Let us take, for instance, London. In the City the constituency numbers 26,728; only 10,000 voted. The Tower Hamlets number 23,534 registered electors; only 12,000 voted. In Finsbury, of 20,025 electors, not one-half voted. In Liverpool, the scene of one of the most animated contests, of 17,433 registered electors, only 13,000 came to the polls.

These examples will suffice. What do they prove? The apathy of the privileged constituencies. And this apathy, what proves it? That they have outlived themselves — that they have lost every interest in their own political existence. This is in no wise apathy against politics in general, but against a species of politics, the result of which, for the most part, can only consist in helping the Tories to oust the Whigs, or the Whigs to conquer the Tories. The constituencies feel instinctively that the decision lies no longer either with Parliament, or with the making of Parliament. Who repealed the Corn Laws? Assuredly not the voters who had elected a Protectionist Parliament, still less the Protectionist Parliament itself, but only and exclusively the pressure from without. In this pressure from without, in other means of influencing Parliament than by voting, a great portion even of electors now believe. They consider the hitherto lawful mode of voting as an antiquated formality, but from the moment Parliament should make front against the pressure from without, and dictate laws to the nation in the sense of its narrow constituencies, they would join the general assault against the whole antiquated system of machinery.

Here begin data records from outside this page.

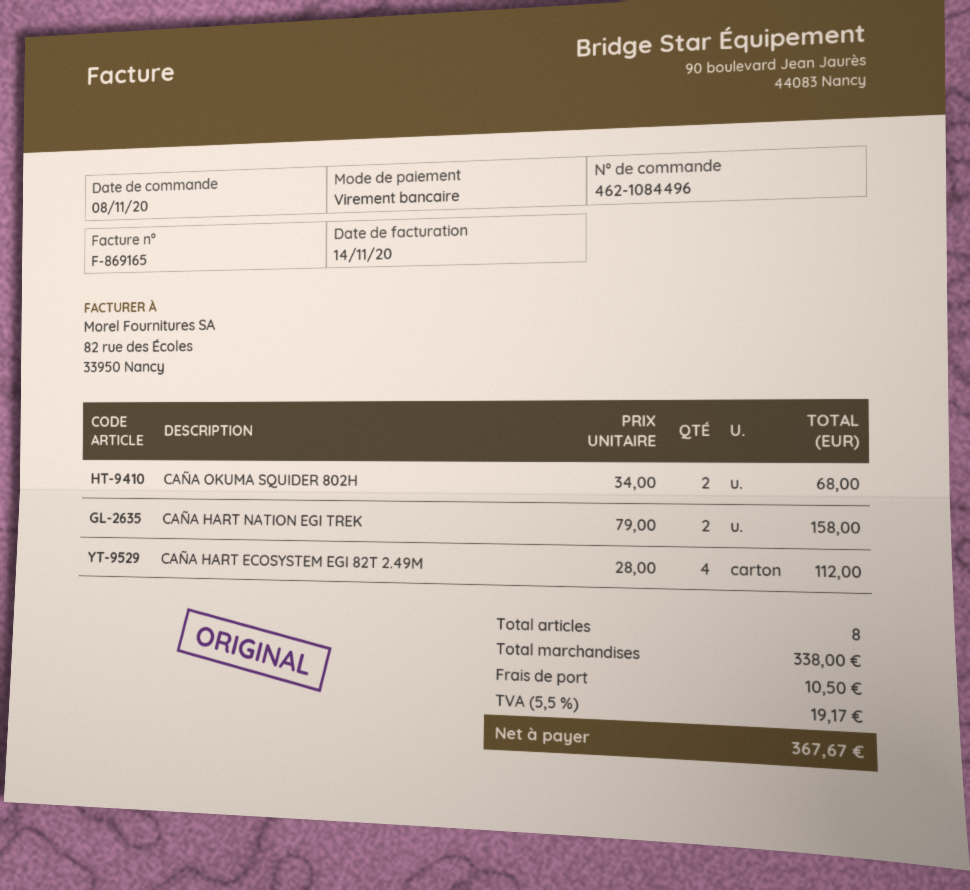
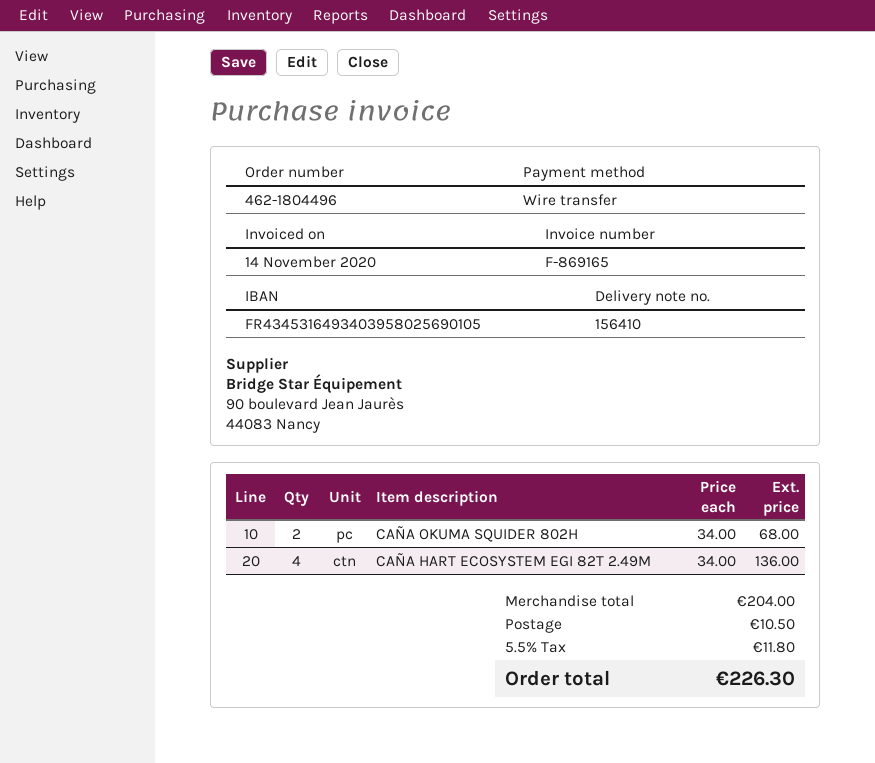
order number: 462-1084496 -> 462-1804496
CAÑA HART NATION EGI TREK: 2 x 79.00 = 158.00 -> none
CAÑA HART ECOSYSTEM EGI 82T 2.49M: 4 x 28.00 = 112.00 -> 4 x 34.00 = 136.00
subtotal: 338.00 -> 204.00
tax: 5.5% = 19.17 -> 5.5% = 11.80
total: 367.67 -> 226.30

The bribery and intimidation practised by the Tories were, then, merely violent experiments for bringing back to life dying electoral bodies which have become incapable of production, and which can no longer create decisive electoral results and really national Parliaments. And the result? The old Parliament was dissolved, because at the end of its career it had dissolved into sections which brought each other to a complete stand-still. The new Parliament begins where the old one ended; it is paralytic from the hour of its birth.

Notes


<"n1">1. Secretary at War: An office which existed parallel with the office of Secretary for Military Affairs and Colonial Affairs. The incumbent of this post was in charge of military finances. As Engels pointed out, this was “not the war minister proper, but rather the representative of the ministry of war in the House of Commons. It was, however, an absolutely independent authority.” In 1855 this office was abolished and the Ministry for Military and Colonial Affairs was divided into two departments.

<"n2">2. Under the election system then in effect in Great Britain the vote at nominations of candidates was by a show of hands and anyone present could take part. But on election day the right to vote was restricted to a narrow circle of electors by high property, long residential and other qualifications. “The first election, by show of hands,” Marx wrote, “is a show satisfaction allowed, for a moment, to public opinion, in order to convince it, the next moment, the more strikingly of its impotency.”

<"n3">3. Faux frais: unproductive expenditures.